* DATA RECORDS
[Start of Attachment]

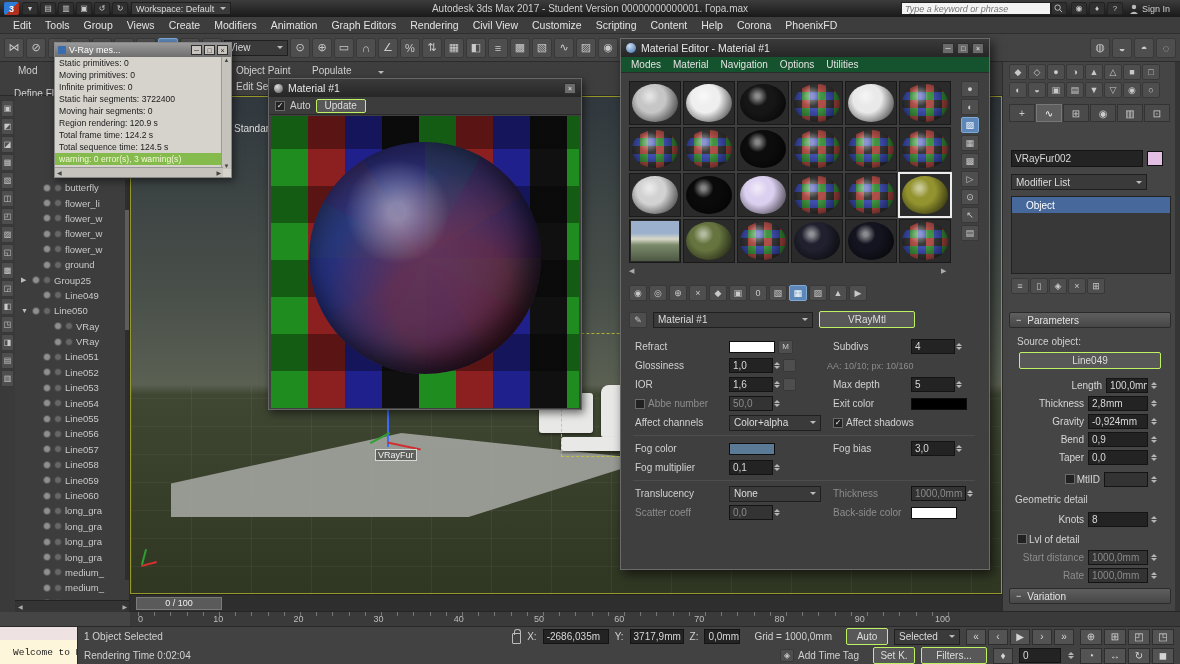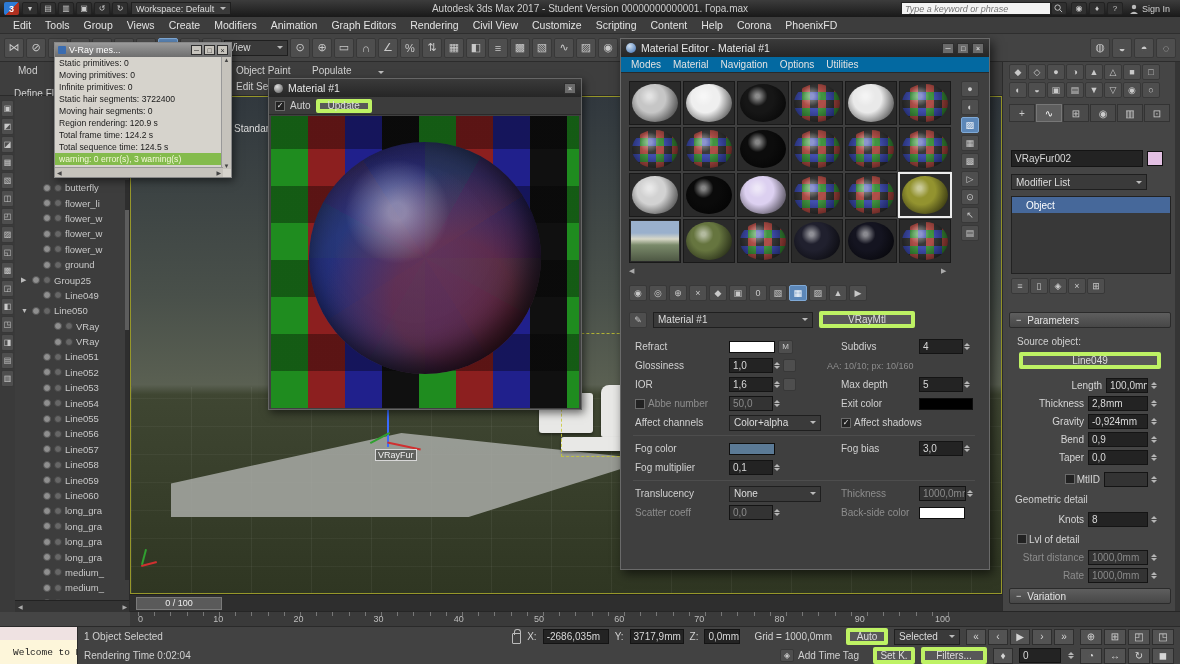--- a/index.html
+++ b/index.html
@@ -93,7 +93,7 @@
 #psphere{position:absolute;left:38px;top:26px;width:232px;height:232px;border-radius:50%;background:radial-gradient(circle at 38% 30%,rgba(255,255,255,.4) 0 4%,rgba(255,255,255,0) 24%),radial-gradient(circle at 62% 68%,rgba(140,40,40,.5) 0 28%,rgba(0,0,0,0) 60%),radial-gradient(circle at 32% 62%,rgba(40,60,150,.55) 0 32%,rgba(0,0,0,0) 62%),repeating-conic-gradient(rgba(20,60,20,.25) 0 8%,rgba(60,20,20,.25) 0 16%,rgba(20,20,70,.3) 0 25%),radial-gradient(circle at 50% 45%,#56569e 0%,#34347a 40%,#1c1c4e 72%,#090918 100%);box-shadow:inset -10px -14px 30px rgba(0,0,0,.7)}
 
 #me{left:620px;top:38px;width:370px;height:532px;z-index:40;background:#3f3f3f;border:1px solid #6a6a6a;box-shadow:3px 4px 10px rgba(0,0,0,.6)}
-#me .memenu{height:16px;background:#0369a1;border-bottom:1px solid #2a2a2a;display:flex;align-items:center;padding:0 4px}
+#me .memenu{height:16px;background:#14532d;border-bottom:1px solid #2a2a2a;display:flex;align-items:center;padding:0 4px}
 #me .memenu .menu-item{font-size:10px;padding:0 6px}
 #meslots{position:absolute;left:8px;top:42px;width:322px;height:182px;display:grid;grid-template-columns:repeat(6,1fr);grid-auto-rows:1fr;gap:2px}
 .slot{position:relative;background:#2a2a2a;border:1px solid #191919}

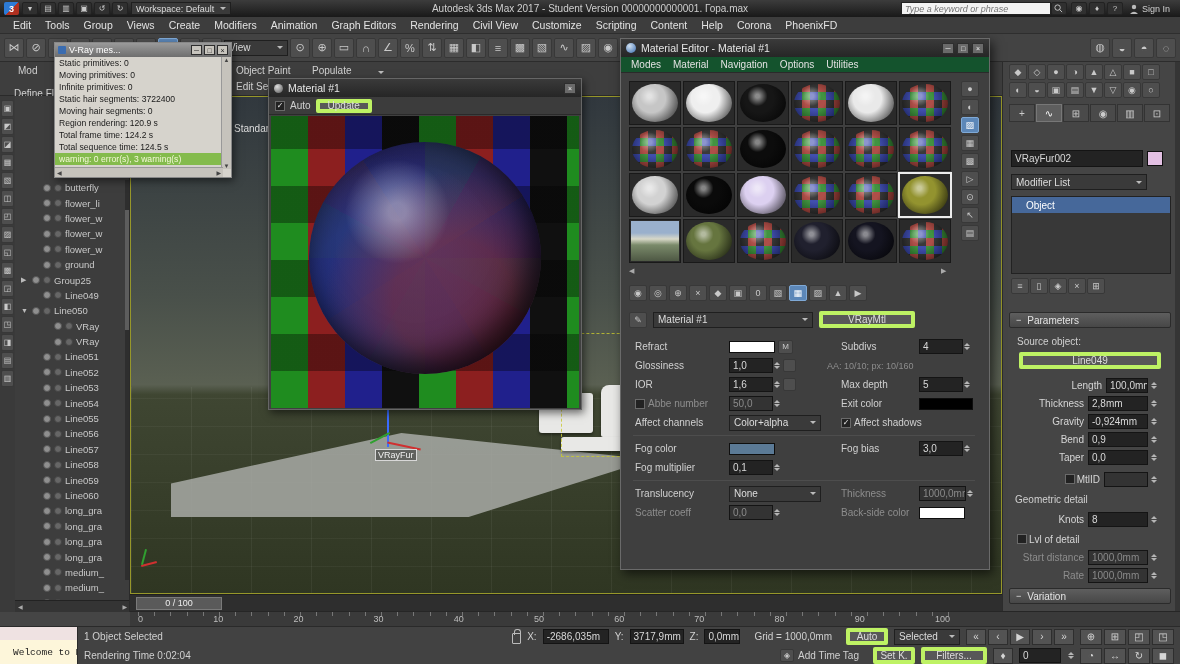--- a/index.html
+++ b/index.html
@@ -14,7 +14,7 @@
 .ic.active{background:#5c87b8;border-color:#7fa9d6;color:#fff}
 .fld{background:#232323;border:1px solid #141414;color:#d8d8d8;font-size:10px;height:15px;display:inline-flex;align-items:center;padding:0 3px;white-space:nowrap;overflow:hidden}
 .fld.dis{color:#8a8a8a;background:#333}
-.btn{background:#585858;border:4px solid #bef264;color:#ddd;font-size:10px;height:17px;display:inline-flex;align-items:center;justify-content:center;padding:0 8px;border-radius:2px;white-space:nowrap}
+.btn{background:#585858;border:1px solid #bef264;color:#ddd;font-size:10px;height:17px;display:inline-flex;align-items:center;justify-content:center;padding:0 8px;border-radius:2px;white-space:nowrap}
 .dd{background:#3a3a3a;border:1px solid #1f1f1f;color:#ddd;font-size:10px;height:16px;display:inline-flex;align-items:center;justify-content:space-between;padding:0 4px;white-space:nowrap}
 .dar{width:0;height:0;border:3px solid transparent;border-top-color:#bbb;margin:3px 0 0 6px;flex:none}
 .spin{display:inline-flex;flex-direction:column;justify-content:center;gap:1px;margin-left:1px;flex:none}

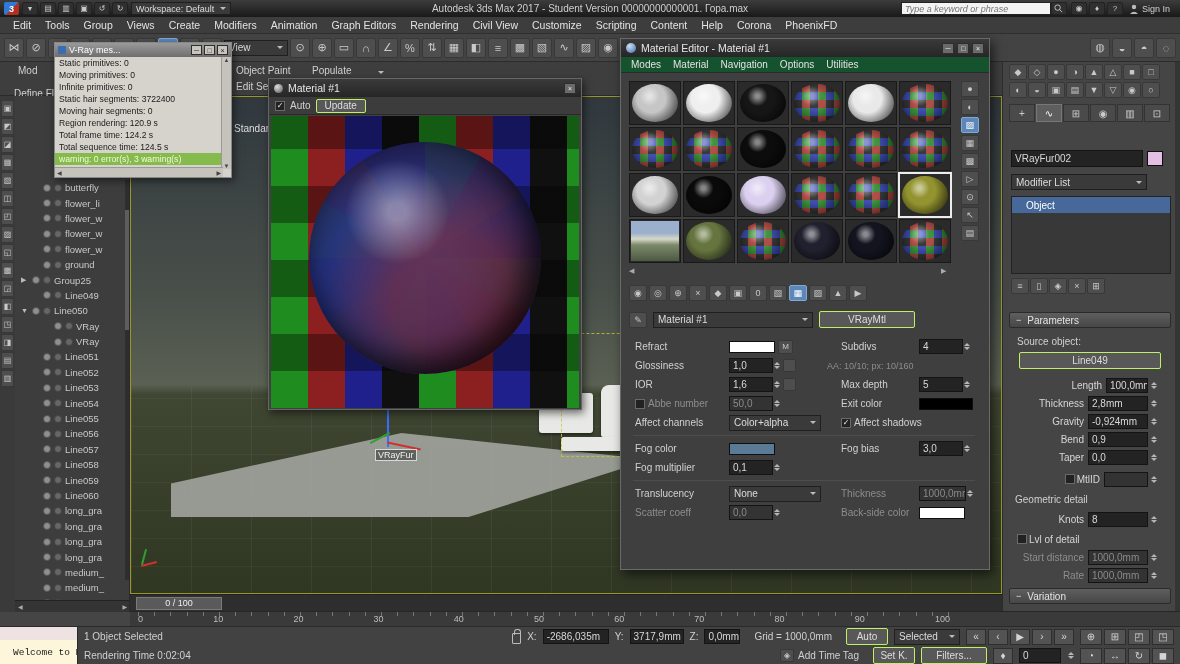--- a/index.html
+++ b/index.html
@@ -108,7 +108,7 @@
 .prow{display:flex;align-items:center;height:19px;padding:0 10px;font-size:10px;color:#d0d0d0}
 .pl{width:94px;flex:none;white-space:nowrap}
 .pfa{width:98px;flex:none;display:flex;align-items:center}
-.prl{width:78px;flex:none;white-space:nowrap;margin-left:14px}
+.prl{width:78px;flex:none;white-space:nowrap;margin-left:6px}
 .pdiv{height:1px;background:#313131;margin:3px 8px;border-bottom:1px solid #4d4d4d}
 
 #cp{left:1002px;top:62px;width:178px;height:549px;background:#454545;border-left:1px solid #2c2c2c;z-index:6}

[End of Attachment]

* ASSIGNED TASK
Where the word "memenu" appears in a line of the entries, copy that line.

* ANSWER TO THIS PROBLEM
-#me .memenu{height:16px;background:#0369a1;border-bottom:1px solid #2a2a2a;display:flex;align-items:center;padding:0 4px}
+#me .memenu{height:16px;background:#14532d;border-bottom:1px solid #2a2a2a;display:flex;align-items:center;padding:0 4px}
 #me .memenu .menu-item{font-size:10px;padding:0 6px}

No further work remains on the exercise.